Can we blame people in all cases of art redefinition and reappropriation, however? Or is it necessary for emerging artists to gain cultural capital by any means necessary? Bond and Wollen are both incredible artists and theorists, particularly in their advancement of female agency and visibility within the art world. Their statements are problematic because they are symptomatic; they are making patriarchal bargains, which still puts the patriarchy forcing them to bargain at the root of the problem. But when Ryder Ripps, in a work like Art Whore, gains capital on both the image and the artwork of sex workers, he is saying that both are for sale for a low price, making it even harder for female artists to assert that their work, particularly work focused on their bodies, is legitimate and not open for appropriation.

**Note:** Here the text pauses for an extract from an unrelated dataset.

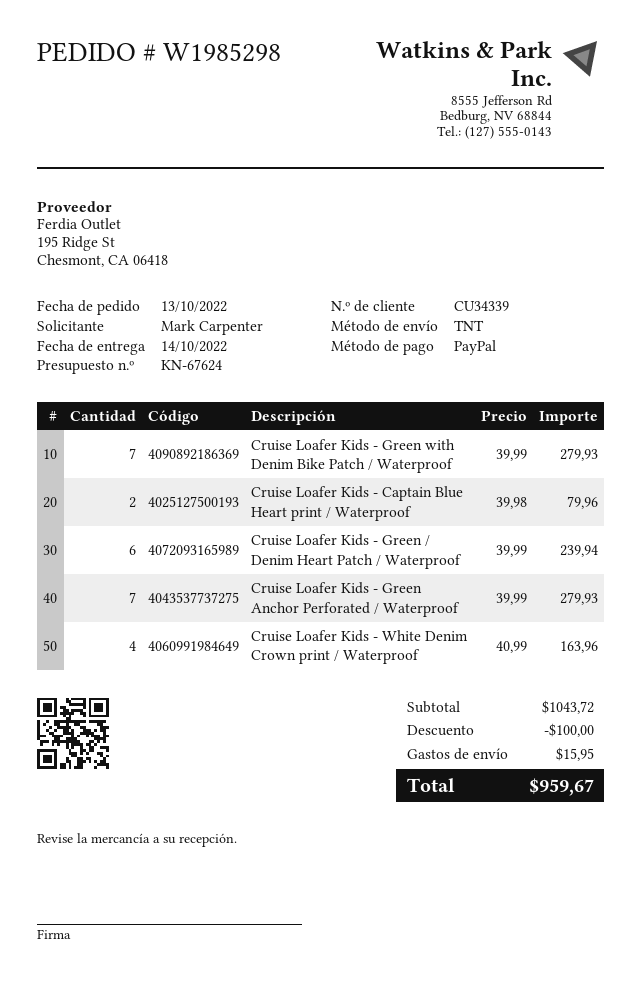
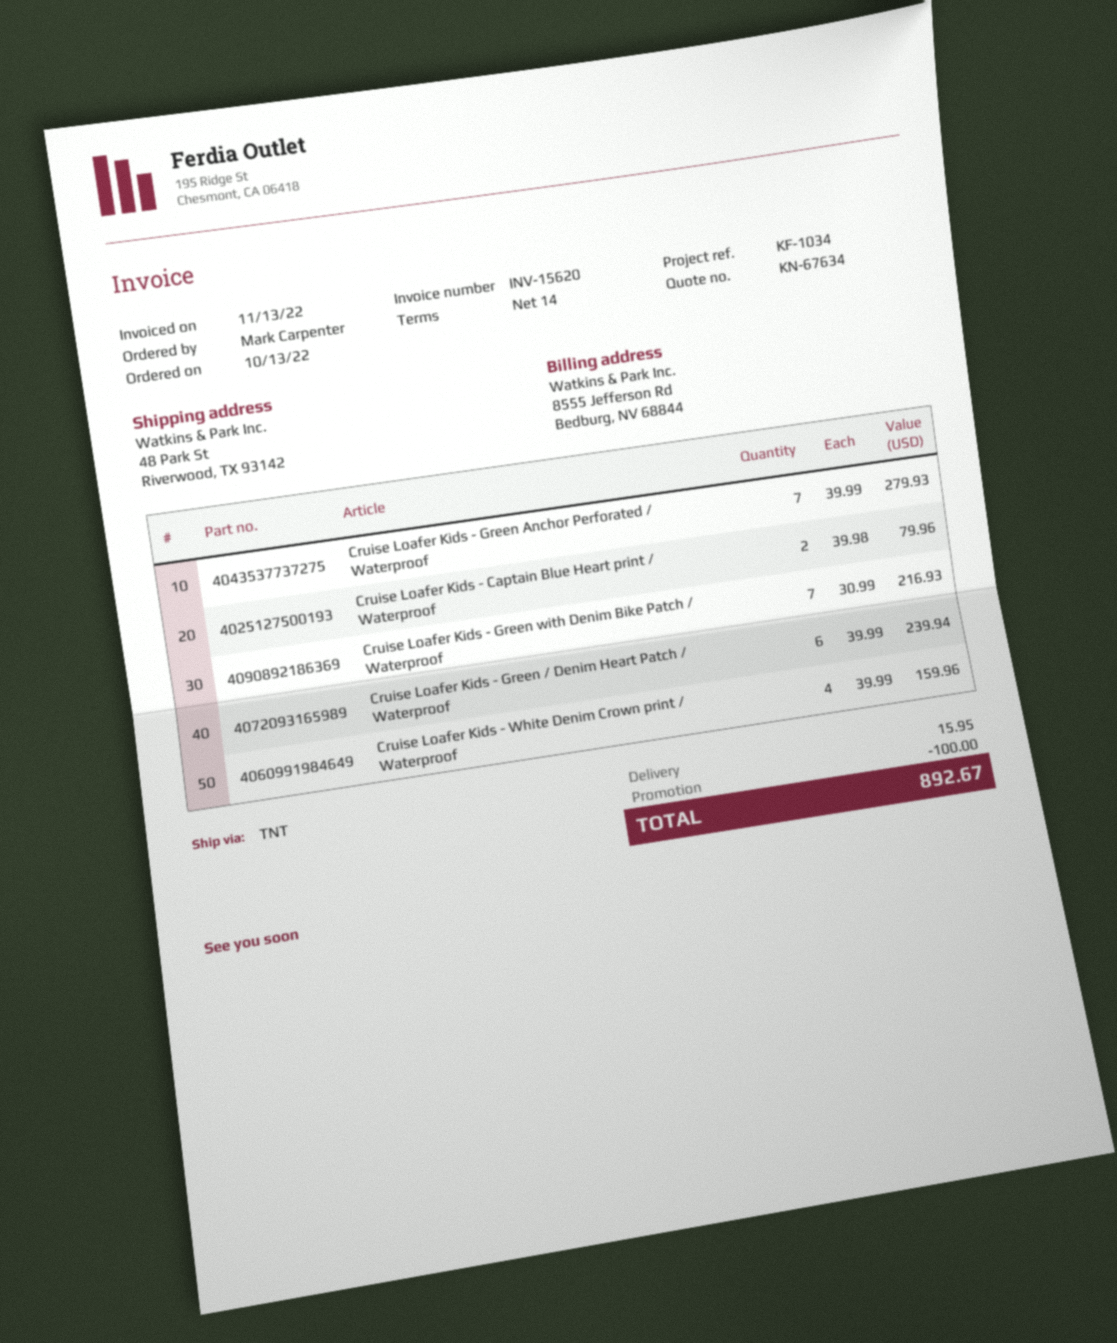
quote number: KN-67624 -> KN-67634
Cruise Loafer Kids - Green with Denim Bike Patch / Waterproof: 7 x 39.99 = 279.93 -> 7 x 30.99 = 216.93
Cruise Loafer Kids - White Denim Crown print / Waterproof: 4 x 40.99 = 163.96 -> 4 x 39.99 = 159.96
total: 959.67 -> 892.67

If young artists are denied access into artistic institutions, and young female artists are still seen as bodies rather than creators, it is unfair to blame them for the class anxiety they experience as a result. Online artists do not readily make money for their work, while artists like Richard Prince sell reappropriated prints for tens of thousands of dollars. It is important that we do not blame those already exploited by the system for trying to reach for any capital they can gain through patriarchal bargain; these examples are meant not to condemn the individual artists, but the system creating these conditions for them as a whole. As the ability to upload images and videos online has extended to (most) everyone, the image itself is no longer seen necessarily as art. It has thus become necessary for artists at the margins of the art institution to overly emphasize the artistic value of their work, setting it apart from other images in hopes to disallow their appropriation. While understandable, it is also lamentable the chasms this creates within marginalized communities, but it is important that the onus of responsibility to fix this not be put on those already marginalized whilst ignoring the complicity of the very nature of the art institution as a whole.